■ **DATA PROVIDED**
* * * * * * * * *

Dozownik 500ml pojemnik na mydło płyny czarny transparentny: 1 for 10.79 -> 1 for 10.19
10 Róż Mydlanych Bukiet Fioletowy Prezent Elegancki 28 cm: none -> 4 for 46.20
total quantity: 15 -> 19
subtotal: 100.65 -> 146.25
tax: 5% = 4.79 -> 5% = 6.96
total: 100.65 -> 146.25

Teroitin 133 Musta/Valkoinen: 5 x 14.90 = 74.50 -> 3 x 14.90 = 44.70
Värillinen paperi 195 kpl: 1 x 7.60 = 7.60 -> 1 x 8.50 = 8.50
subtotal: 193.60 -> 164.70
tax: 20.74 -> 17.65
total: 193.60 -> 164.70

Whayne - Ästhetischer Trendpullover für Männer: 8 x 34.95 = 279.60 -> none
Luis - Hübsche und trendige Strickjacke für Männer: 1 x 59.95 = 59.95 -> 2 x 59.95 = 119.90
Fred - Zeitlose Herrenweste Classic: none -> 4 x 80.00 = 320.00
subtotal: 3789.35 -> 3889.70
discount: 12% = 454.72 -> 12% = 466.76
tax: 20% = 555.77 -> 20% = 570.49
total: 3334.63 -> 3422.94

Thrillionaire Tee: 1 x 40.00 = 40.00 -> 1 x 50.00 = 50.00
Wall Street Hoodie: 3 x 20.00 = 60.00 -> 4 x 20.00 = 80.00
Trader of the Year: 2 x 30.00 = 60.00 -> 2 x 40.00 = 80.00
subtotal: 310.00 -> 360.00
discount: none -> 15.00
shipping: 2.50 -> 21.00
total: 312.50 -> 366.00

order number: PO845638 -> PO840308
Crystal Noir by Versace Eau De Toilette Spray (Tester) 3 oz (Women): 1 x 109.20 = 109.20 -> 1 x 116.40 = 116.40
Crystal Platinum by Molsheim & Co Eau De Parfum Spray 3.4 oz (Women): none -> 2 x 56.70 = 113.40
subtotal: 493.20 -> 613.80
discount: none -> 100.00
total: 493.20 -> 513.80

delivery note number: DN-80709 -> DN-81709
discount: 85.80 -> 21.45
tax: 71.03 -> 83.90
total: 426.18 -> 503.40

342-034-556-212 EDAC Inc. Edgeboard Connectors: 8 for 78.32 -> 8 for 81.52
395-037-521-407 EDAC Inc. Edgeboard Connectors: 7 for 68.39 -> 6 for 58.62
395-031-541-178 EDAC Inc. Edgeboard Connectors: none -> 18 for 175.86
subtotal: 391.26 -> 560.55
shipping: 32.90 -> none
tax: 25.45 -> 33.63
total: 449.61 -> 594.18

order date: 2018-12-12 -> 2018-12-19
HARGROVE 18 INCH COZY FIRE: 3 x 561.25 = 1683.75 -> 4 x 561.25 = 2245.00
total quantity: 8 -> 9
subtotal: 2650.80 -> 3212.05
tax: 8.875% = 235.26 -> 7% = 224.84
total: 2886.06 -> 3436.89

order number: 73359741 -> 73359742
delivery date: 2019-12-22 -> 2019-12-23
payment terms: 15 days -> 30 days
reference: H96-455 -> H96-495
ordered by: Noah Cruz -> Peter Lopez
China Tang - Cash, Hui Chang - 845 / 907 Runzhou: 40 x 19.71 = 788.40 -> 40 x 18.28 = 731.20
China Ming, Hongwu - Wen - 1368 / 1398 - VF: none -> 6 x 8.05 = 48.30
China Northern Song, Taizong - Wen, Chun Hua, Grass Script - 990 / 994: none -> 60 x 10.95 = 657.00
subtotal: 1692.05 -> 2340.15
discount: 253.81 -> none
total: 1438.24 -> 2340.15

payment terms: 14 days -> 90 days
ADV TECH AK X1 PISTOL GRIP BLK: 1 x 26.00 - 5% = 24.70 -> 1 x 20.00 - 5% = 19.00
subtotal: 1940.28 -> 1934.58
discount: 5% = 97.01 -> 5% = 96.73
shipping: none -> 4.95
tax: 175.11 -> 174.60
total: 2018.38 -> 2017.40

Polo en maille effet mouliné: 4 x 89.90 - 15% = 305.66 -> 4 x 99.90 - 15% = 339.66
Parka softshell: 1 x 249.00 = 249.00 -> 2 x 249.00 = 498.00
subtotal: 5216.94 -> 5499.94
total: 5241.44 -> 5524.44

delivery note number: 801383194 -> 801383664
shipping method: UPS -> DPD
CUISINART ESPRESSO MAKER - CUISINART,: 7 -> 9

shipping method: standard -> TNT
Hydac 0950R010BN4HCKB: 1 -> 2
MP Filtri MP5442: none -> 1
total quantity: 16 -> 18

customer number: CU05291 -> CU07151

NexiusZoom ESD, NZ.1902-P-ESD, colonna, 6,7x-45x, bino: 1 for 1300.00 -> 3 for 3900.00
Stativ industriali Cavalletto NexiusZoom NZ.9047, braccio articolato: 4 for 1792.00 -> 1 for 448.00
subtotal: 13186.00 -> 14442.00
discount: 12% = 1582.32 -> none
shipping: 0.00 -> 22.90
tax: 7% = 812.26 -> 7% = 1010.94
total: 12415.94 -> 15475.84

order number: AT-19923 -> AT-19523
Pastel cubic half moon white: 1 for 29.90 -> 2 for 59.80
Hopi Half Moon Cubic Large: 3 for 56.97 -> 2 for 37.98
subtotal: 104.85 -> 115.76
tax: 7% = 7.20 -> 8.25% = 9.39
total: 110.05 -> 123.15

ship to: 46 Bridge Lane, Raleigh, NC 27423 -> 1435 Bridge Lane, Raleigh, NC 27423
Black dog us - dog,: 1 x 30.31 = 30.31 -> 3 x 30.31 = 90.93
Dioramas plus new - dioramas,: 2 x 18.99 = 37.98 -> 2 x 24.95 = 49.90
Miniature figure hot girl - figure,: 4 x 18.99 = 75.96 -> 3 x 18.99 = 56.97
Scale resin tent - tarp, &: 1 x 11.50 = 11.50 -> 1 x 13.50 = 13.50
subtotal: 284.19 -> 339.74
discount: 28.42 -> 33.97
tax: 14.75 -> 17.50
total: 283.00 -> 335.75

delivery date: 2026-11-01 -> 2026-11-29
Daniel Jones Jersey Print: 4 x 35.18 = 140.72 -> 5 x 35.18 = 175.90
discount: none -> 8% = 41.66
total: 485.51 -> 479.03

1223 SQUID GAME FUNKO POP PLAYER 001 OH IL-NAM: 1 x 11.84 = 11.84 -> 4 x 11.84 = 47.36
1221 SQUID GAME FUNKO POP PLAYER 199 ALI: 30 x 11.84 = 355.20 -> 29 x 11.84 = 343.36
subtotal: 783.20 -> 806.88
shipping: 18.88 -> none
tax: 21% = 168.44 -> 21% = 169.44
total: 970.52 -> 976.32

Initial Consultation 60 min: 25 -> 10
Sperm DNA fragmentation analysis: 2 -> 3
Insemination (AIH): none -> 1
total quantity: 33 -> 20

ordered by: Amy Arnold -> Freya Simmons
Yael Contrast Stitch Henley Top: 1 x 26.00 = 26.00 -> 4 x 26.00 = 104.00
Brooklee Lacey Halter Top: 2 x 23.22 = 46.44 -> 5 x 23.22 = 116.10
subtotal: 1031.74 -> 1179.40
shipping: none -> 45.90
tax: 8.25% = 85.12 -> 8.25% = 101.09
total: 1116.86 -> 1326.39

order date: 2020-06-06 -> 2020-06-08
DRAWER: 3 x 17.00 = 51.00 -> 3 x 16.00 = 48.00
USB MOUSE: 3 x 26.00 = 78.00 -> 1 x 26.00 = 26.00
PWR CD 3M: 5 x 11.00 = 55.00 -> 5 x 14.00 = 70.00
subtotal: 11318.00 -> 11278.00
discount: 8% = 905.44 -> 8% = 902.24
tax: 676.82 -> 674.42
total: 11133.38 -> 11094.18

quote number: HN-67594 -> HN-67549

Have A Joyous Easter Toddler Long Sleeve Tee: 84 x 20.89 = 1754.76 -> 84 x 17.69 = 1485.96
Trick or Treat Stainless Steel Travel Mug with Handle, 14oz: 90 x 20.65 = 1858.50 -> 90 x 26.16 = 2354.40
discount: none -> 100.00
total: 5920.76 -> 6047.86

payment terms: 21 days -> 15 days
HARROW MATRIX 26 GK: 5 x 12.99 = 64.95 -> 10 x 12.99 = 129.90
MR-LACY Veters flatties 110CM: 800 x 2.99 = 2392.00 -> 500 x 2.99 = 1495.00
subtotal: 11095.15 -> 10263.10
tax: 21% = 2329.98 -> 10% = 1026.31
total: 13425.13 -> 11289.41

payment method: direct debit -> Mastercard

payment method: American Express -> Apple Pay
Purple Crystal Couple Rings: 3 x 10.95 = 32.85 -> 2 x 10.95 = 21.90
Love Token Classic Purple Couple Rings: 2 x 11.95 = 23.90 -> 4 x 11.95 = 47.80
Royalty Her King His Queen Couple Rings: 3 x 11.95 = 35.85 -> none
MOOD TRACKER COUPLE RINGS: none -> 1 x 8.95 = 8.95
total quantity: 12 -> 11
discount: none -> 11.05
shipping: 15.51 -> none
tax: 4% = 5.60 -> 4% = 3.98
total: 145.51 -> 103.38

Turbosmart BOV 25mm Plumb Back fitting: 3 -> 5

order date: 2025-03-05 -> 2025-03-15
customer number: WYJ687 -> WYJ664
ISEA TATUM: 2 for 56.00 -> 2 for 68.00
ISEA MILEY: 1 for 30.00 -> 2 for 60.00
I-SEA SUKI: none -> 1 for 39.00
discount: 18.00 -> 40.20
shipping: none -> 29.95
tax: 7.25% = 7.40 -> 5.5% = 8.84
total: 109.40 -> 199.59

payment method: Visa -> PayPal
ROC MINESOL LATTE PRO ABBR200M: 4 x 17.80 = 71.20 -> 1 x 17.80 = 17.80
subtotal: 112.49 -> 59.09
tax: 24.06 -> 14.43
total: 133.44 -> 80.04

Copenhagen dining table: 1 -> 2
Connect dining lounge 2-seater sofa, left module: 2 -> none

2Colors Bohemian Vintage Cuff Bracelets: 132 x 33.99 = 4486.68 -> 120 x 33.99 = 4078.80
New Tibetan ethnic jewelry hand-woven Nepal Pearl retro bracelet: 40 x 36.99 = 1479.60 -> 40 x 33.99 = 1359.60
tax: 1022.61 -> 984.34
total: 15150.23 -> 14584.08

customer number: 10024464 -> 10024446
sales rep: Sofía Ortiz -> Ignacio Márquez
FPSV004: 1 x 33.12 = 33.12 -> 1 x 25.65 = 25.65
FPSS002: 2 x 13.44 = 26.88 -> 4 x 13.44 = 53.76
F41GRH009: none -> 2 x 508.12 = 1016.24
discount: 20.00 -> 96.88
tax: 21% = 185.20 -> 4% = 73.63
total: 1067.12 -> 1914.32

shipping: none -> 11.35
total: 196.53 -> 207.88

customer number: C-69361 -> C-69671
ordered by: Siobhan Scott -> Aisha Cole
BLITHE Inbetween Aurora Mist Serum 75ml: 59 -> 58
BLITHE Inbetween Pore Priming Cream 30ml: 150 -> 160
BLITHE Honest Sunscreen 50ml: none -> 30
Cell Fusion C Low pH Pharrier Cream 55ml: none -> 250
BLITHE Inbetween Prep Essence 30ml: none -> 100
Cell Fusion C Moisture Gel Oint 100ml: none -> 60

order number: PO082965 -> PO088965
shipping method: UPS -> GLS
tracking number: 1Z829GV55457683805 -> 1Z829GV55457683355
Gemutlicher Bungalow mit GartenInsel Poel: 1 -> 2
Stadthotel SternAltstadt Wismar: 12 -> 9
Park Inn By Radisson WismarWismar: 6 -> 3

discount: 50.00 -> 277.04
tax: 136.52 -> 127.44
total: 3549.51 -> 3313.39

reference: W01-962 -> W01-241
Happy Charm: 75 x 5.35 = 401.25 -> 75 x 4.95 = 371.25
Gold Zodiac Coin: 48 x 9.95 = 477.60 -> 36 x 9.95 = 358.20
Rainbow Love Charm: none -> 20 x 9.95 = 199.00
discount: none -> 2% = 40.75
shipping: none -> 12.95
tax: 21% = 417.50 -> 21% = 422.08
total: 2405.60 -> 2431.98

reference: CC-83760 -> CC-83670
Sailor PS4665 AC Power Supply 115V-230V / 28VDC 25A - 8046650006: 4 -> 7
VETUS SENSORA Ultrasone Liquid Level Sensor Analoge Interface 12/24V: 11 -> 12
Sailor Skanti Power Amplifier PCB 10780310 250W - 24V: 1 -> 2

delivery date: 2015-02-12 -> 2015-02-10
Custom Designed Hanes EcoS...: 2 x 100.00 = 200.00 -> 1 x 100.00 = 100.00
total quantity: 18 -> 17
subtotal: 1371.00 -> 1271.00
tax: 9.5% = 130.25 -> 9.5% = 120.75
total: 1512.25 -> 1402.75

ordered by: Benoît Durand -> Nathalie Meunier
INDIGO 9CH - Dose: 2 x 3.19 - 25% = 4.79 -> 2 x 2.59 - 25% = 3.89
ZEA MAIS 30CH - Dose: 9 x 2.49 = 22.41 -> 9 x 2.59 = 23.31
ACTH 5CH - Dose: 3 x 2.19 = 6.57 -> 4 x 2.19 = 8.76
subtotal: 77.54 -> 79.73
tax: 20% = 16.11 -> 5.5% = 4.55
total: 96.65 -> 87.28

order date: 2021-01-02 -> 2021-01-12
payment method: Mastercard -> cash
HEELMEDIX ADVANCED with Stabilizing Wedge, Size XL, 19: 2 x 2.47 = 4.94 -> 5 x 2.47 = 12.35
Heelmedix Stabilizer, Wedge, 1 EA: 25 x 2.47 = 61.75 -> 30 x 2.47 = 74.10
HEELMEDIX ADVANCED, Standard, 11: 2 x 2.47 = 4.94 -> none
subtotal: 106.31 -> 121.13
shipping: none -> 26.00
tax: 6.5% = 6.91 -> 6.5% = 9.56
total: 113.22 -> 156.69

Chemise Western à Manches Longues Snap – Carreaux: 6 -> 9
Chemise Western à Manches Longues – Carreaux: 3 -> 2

* * * * * * * * *

■ **ACTION ITEM**
Write out the material above exactly, please, from its first line up to and including the line where "Fred - Zeitlose" appears, and stop there.

■ **RESPONSE TO THIS EXERCISE**
Dozownik 500ml pojemnik na mydło płyny czarny transparentny: 1 for 10.79 -> 1 for 10.19
10 Róż Mydlanych Bukiet Fioletowy Prezent Elegancki 28 cm: none -> 4 for 46.20
total quantity: 15 -> 19
subtotal: 100.65 -> 146.25
tax: 5% = 4.79 -> 5% = 6.96
total: 100.65 -> 146.25

Teroitin 133 Musta/Valkoinen: 5 x 14.90 = 74.50 -> 3 x 14.90 = 44.70
Värillinen paperi 195 kpl: 1 x 7.60 = 7.60 -> 1 x 8.50 = 8.50
subtotal: 193.60 -> 164.70
tax: 20.74 -> 17.65
total: 193.60 -> 164.70

Whayne - Ästhetischer Trendpullover für Männer: 8 x 34.95 = 279.60 -> none
Luis - Hübsche und trendige Strickjacke für Männer: 1 x 59.95 = 59.95 -> 2 x 59.95 = 119.90
Fred - Zeitlose Herrenweste Classic: none -> 4 x 80.00 = 320.00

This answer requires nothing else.